• Data for the task:
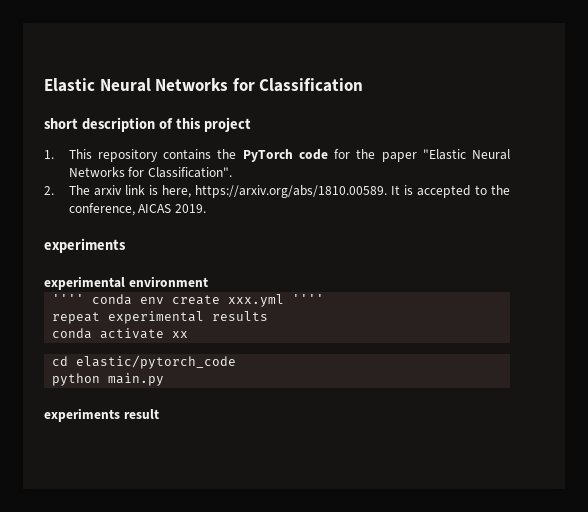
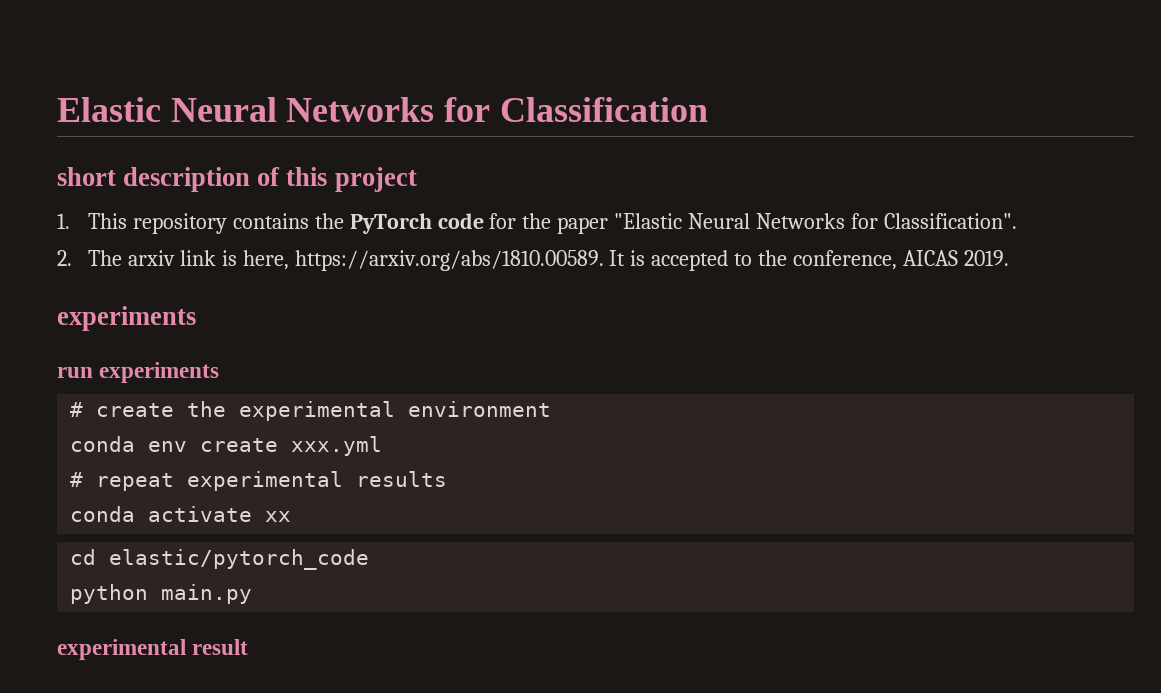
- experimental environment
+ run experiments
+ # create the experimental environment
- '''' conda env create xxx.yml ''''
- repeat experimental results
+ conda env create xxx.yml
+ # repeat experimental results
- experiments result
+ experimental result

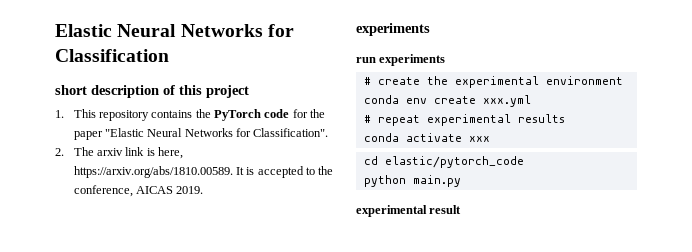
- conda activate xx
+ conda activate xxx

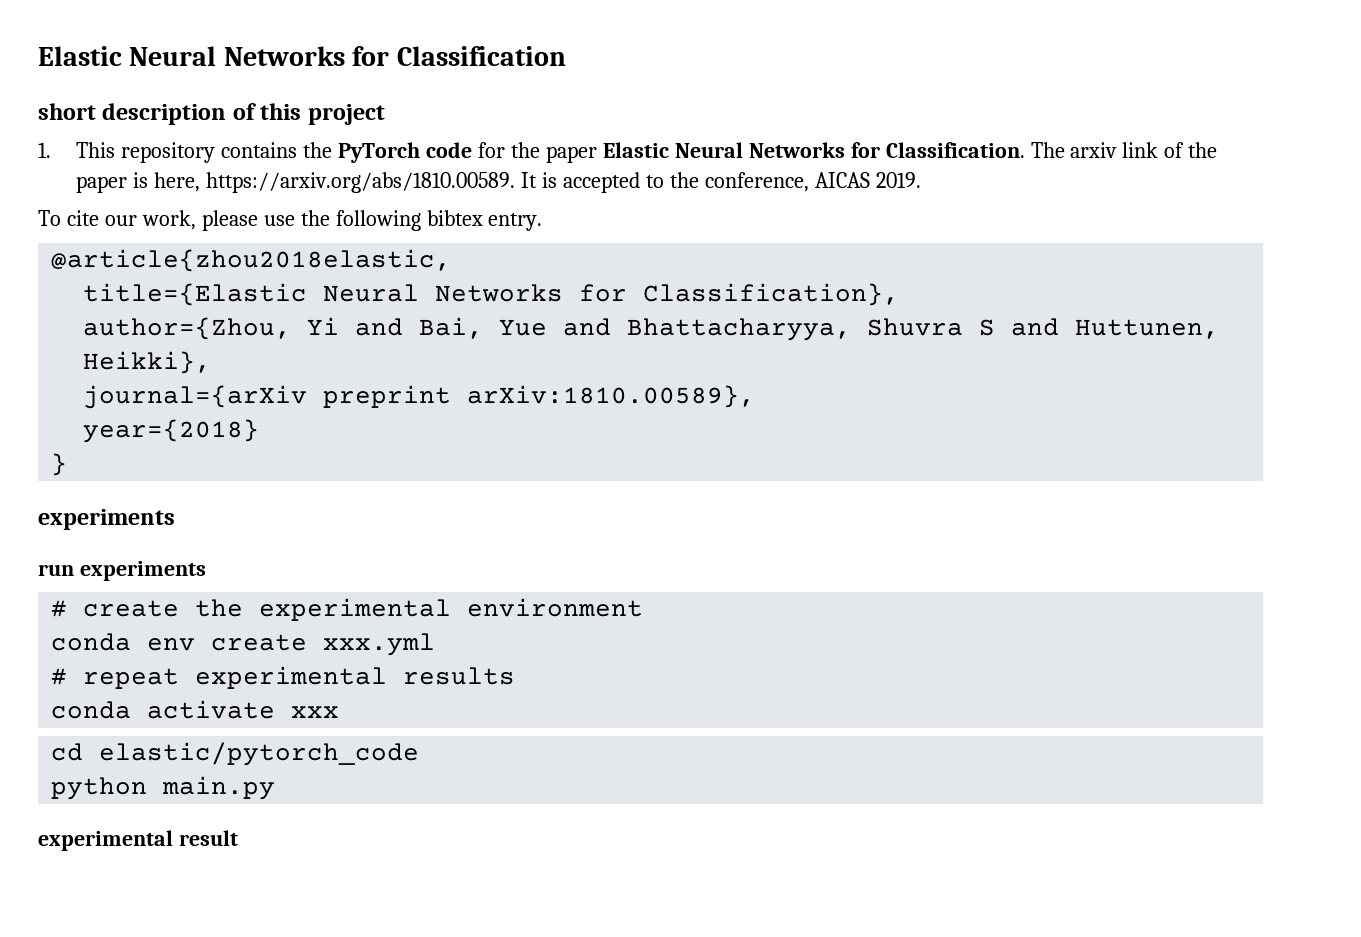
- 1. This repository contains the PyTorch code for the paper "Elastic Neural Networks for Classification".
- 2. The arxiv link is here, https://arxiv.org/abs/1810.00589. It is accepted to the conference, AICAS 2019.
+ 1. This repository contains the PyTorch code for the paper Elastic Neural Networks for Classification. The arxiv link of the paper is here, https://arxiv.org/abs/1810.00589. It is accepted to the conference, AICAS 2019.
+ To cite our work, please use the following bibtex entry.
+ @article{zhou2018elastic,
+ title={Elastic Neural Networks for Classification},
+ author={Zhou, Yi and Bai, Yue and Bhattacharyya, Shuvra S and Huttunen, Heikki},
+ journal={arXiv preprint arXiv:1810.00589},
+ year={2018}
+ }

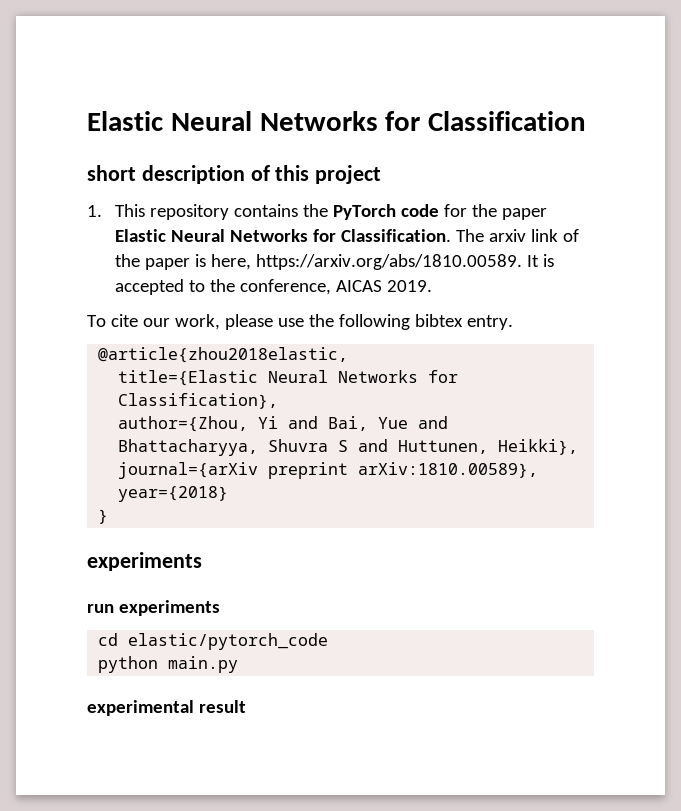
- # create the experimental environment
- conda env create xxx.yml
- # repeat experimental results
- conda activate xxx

• Brief: Every line from the one with "the paper Elastic" through the end of the material above should be restated word for word, with the pictures left out.

• Result of this exercise:
+ 1. This repository contains the PyTorch code for the paper Elastic Neural Networks for Classification. The arxiv link of the paper is here, https://arxiv.org/abs/1810.00589. It is accepted to the conference, AICAS 2019.
+ To cite our work, please use the following bibtex entry.
+ @article{zhou2018elastic,
+ title={Elastic Neural Networks for Classification},
+ author={Zhou, Yi and Bai, Yue and Bhattacharyya, Shuvra S and Huttunen, Heikki},
+ journal={arXiv preprint arXiv:1810.00589},
+ year={2018}
+ }

- # create the experimental environment
- conda env create xxx.yml
- # repeat experimental results
- conda activate xxx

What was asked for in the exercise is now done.